Era un bellissimo uomo Dino Risi, elegante ma dal carattere aspro, avviato ad una brillante carriera medica ma affascinato dalla settima arte e, come il suo collega e coetaneo Mario Monicelli, dal pensiero di trasformare in immagini gli elementi della cultura popolare. Ma a differenza del regista toscano, il milanese Risi non è pessimista, né aggressivo nel fotografare l’Italia soprattutto tra gli anni ’50 e ‘60 dopo aver portato scompiglio e originalità nel panorama cinematografico italiano fatto di buone maniere e perbenismo; semmai Risi ha dei punti in comune con l'ironia e la leggerezza del grande Billy Wilder.
L’occhio del regista è clinico; con piglio sensuale, velato di malinconia Risi, dirige Alberto Sordi, Sophia Loren, Franca Valeri, Peppino De Filippo e Vittorio De Sica nell’amara commedia Il segno di Venere (1955), ingiustamente considerato un film minore, e Marisa Alassio, Renato Salvatori e Maurizio Arena nella scanzonata e dialettale epopea di giovanotti e pupe romanesche Poveri ma belli (1956). È un’Italia che usciva dalla felice stagione del Neorealismo quella che ha vissuto Risi, un’Italia smarrita, alla ricerca della propria strada artistica i cui stati d’animo venivano acutamente intercettati dal regista che li registrava sul grande schermo così come erano: spensierati ma dal retrogusto amaro e onusto di solitudine (l’Italia si avviava al boom economico) senza ulteriori approfondimenti, ma superficialmente (avverbio usato non in senso negativo). Superficialmente Risi ritraeva anche le donne, così come le vedevano e volevano gli uomini: opulente e generose.
Tra i bizzarri “tipi” che il regista ha estratto dal vasto campionario umano è impossibile non ricordare Bruno Cortona, esuberante sbruffone che vive di espedienti interpretato dal mattatore Vittorio Gassman nel capolavoro di Risi, Il sorpasso (1962), snobbato dalla critica dell’epoca, poi rivalutato, come è accaduto anche per Una vita difficile (1961) dove figura un Sordi inedito, I mostri (1963), satira che prende di mira i miti degli anni ’60, Profumo di donna (1974), dramma della solitudine, solo in apparenza giustificata dalla condizione del non vedente protagonista della pellicola interpretato ancora una volta da uno strepitoso Gassman.

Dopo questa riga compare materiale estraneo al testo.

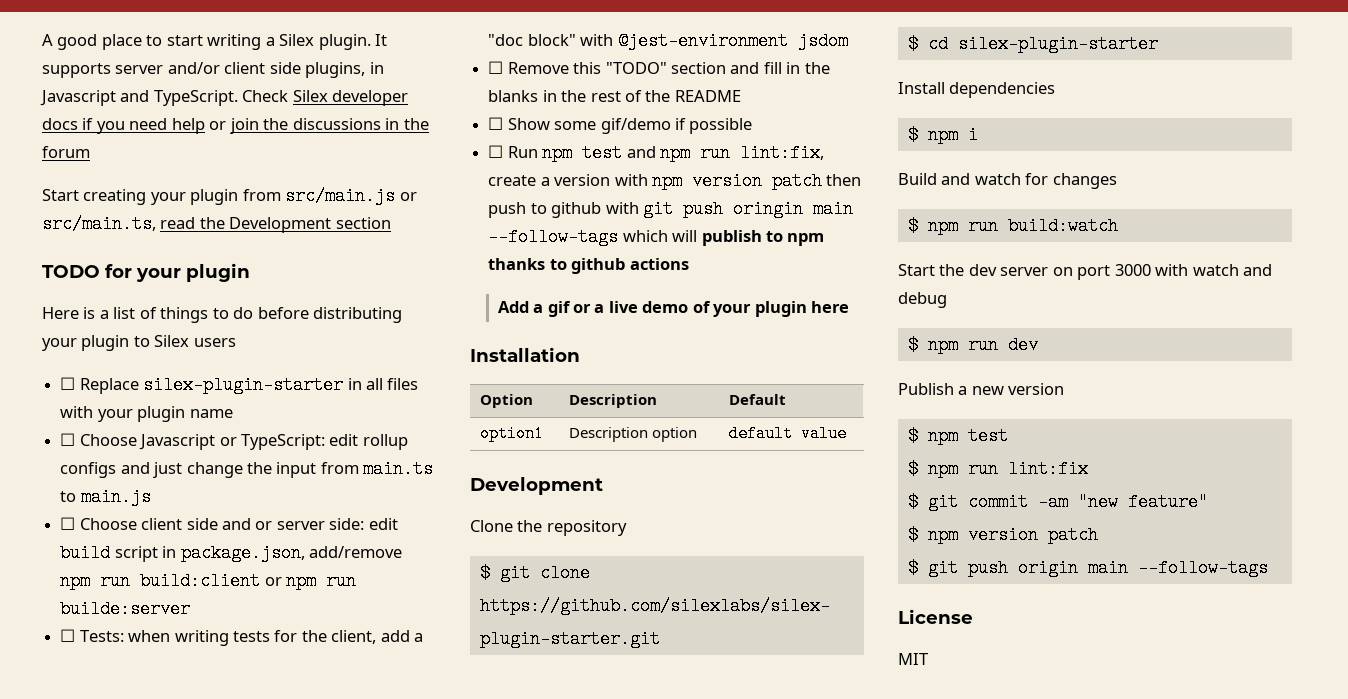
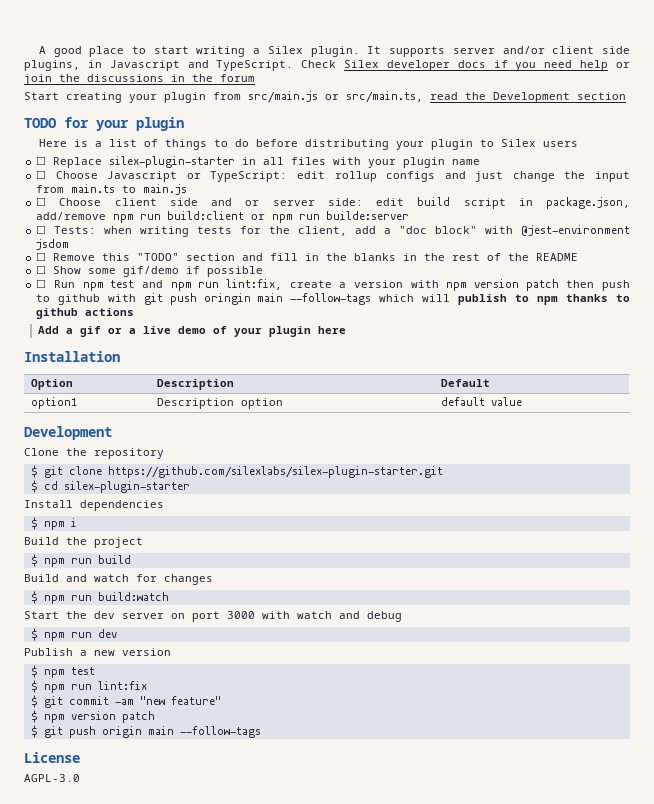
+ Build the project
+ $ npm run build
- MIT
+ AGPL-3.0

Ma Gassman non è il solo attore ad essere stato valorizzato ai massimi livelli da Risi, il quale ha trovato anche in Ugo Tognazzi e in Nino Manfredi due interpreti eccezionali.

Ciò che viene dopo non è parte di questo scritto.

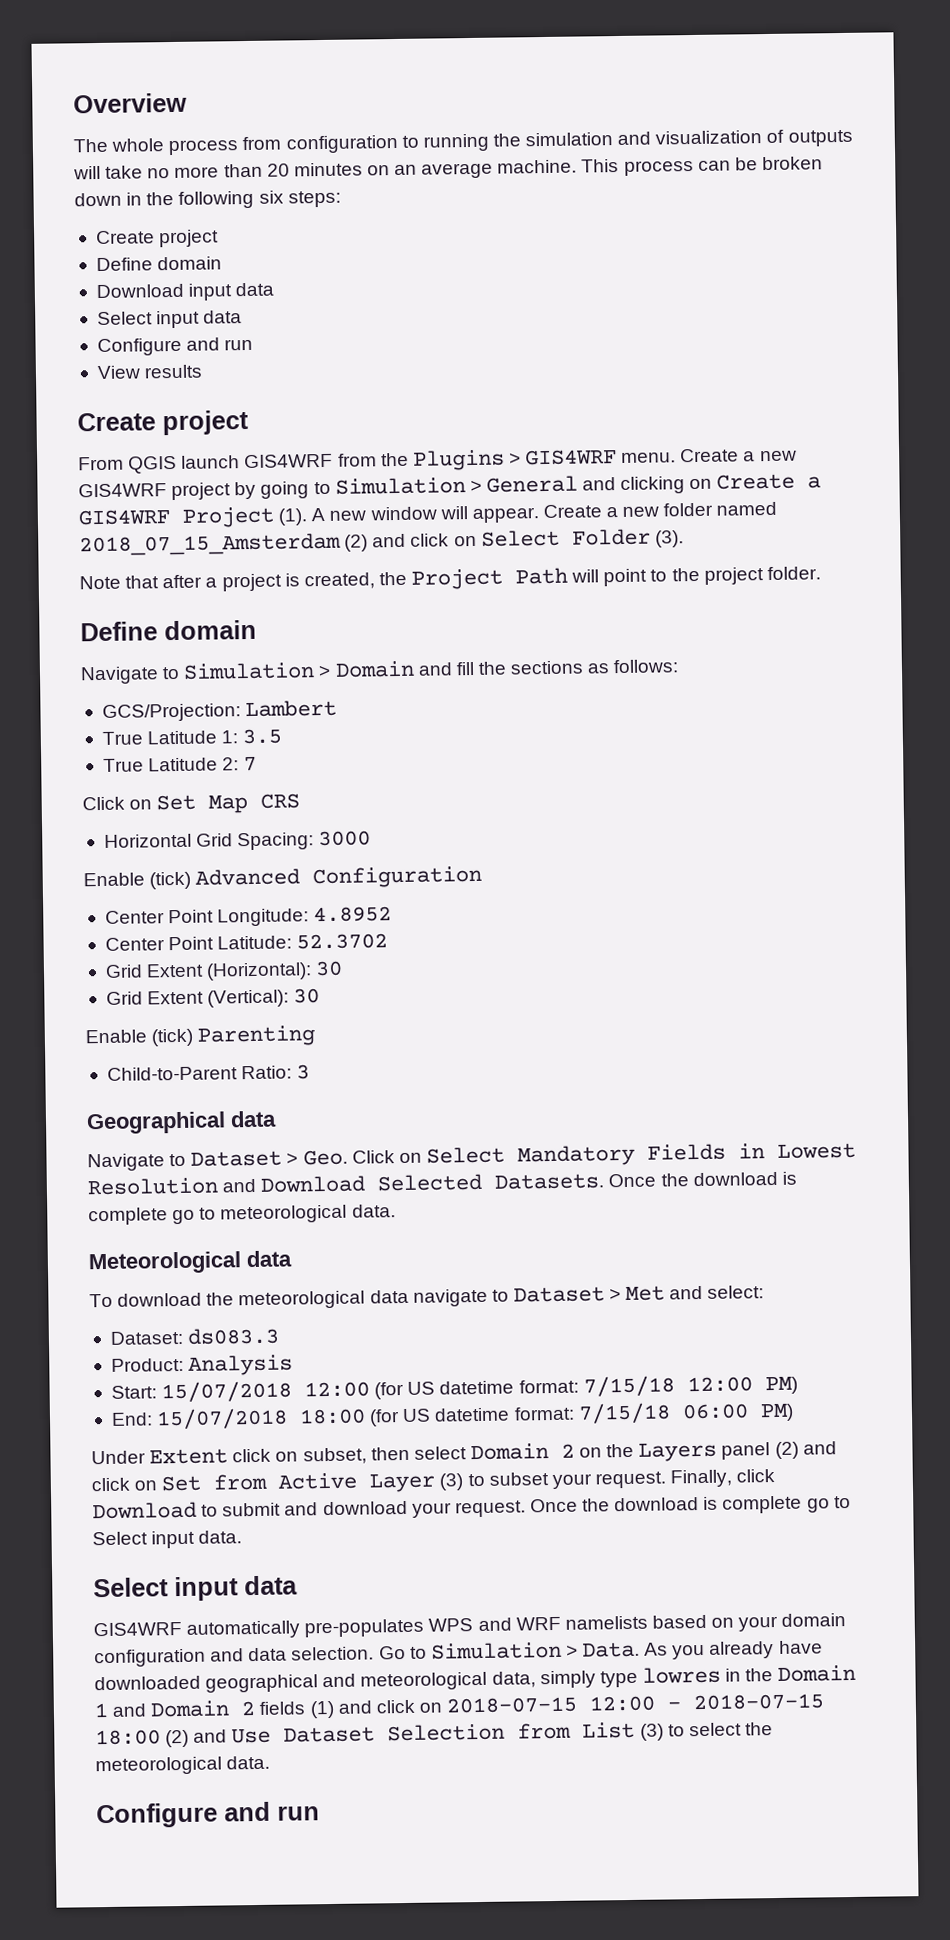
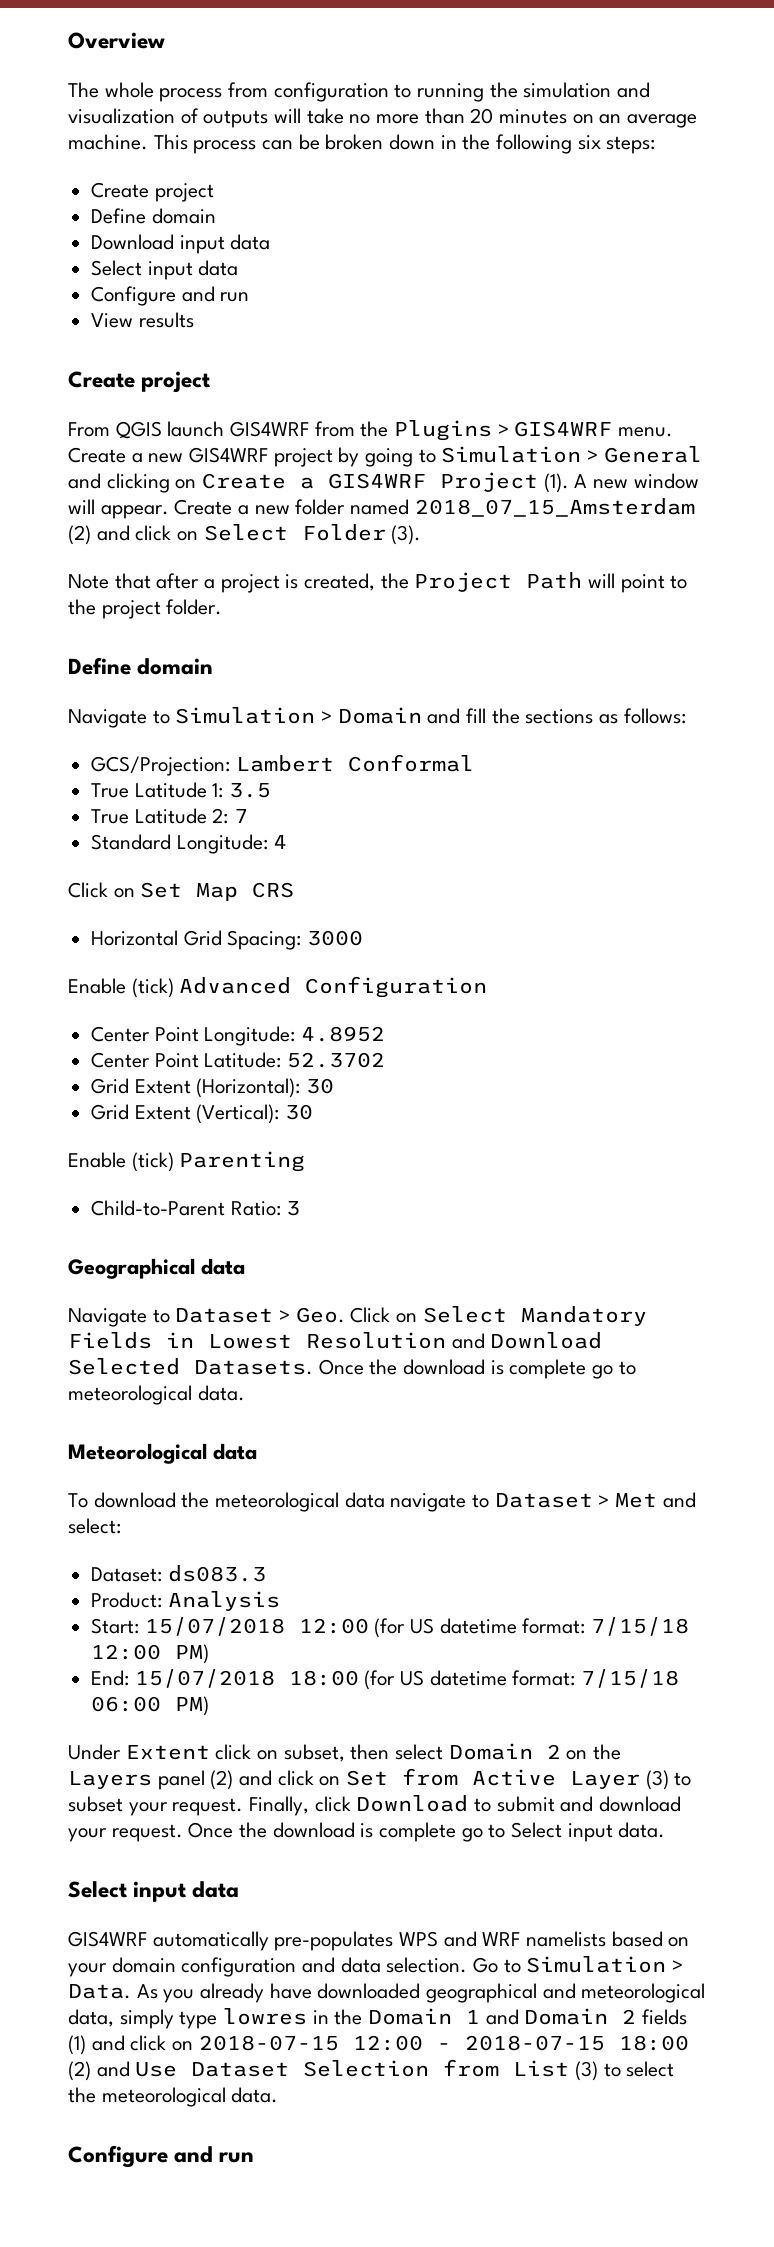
- GCS/Projection: Lambert
+ GCS/Projection: Lambert Conformal
+ Standard Longitude: 4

Sarebbe scontato fermarsi ai suddetti film per cercare di onorare nella maniera più giusta la memoria di un grande regista che ha aperto le danze al fenomeno antropologico e culturale più importante della storia del cinema italiano, quindi citiamo anche film meno celebri ma che sicuramente gli estimatori di Dino Risi troveranno ugualmente piacevoli: Il Vedovo (1959), Il mattatore (1960), La marcia su Roma (1963), Il giovedì (1963), Il gaucho (1965), L'ombrellone (1966), Operazione San Gennaro (1968), Straziami ma di baci saziami (1968), In nome del popolo italiano (1971), La moglie del prete (1971), La stanza del vescovo (1977), Caro papà (1979), Fantasma d’amore (1981).

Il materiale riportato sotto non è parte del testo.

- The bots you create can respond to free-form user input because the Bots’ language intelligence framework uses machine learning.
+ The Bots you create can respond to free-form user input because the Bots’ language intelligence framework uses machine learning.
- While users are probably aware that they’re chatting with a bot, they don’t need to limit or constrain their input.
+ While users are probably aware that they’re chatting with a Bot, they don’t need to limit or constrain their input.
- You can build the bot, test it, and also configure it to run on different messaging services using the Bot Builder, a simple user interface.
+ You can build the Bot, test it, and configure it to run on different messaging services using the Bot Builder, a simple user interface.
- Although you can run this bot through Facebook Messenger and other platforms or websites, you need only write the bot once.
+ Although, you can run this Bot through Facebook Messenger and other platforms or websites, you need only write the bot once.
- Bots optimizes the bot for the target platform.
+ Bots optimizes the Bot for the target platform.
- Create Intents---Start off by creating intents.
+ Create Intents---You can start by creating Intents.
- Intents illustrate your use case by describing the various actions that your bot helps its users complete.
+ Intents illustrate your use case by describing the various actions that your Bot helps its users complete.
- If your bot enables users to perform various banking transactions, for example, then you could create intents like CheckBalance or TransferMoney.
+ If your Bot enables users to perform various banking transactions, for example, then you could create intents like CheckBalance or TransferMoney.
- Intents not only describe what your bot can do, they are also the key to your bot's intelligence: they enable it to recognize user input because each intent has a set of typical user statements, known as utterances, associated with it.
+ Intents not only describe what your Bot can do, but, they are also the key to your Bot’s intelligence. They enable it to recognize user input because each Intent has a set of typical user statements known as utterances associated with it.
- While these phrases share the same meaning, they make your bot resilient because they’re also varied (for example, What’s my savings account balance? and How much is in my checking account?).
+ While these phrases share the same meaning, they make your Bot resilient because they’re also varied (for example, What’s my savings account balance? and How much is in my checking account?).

Se c’è un filo conduttore che unisce i film di Risi questo è rappresentato dalla frenesia dei personaggi che si dimostrano individui più che persone, privi di spiritualità (ecco la grande capacità di osservazione della realtà di Risi) come se intraprendessero una folle corsa verso una felicità (o meglio un piacere effimero) senza vergogna e senza scrupoli, che spesso conduce alla morte.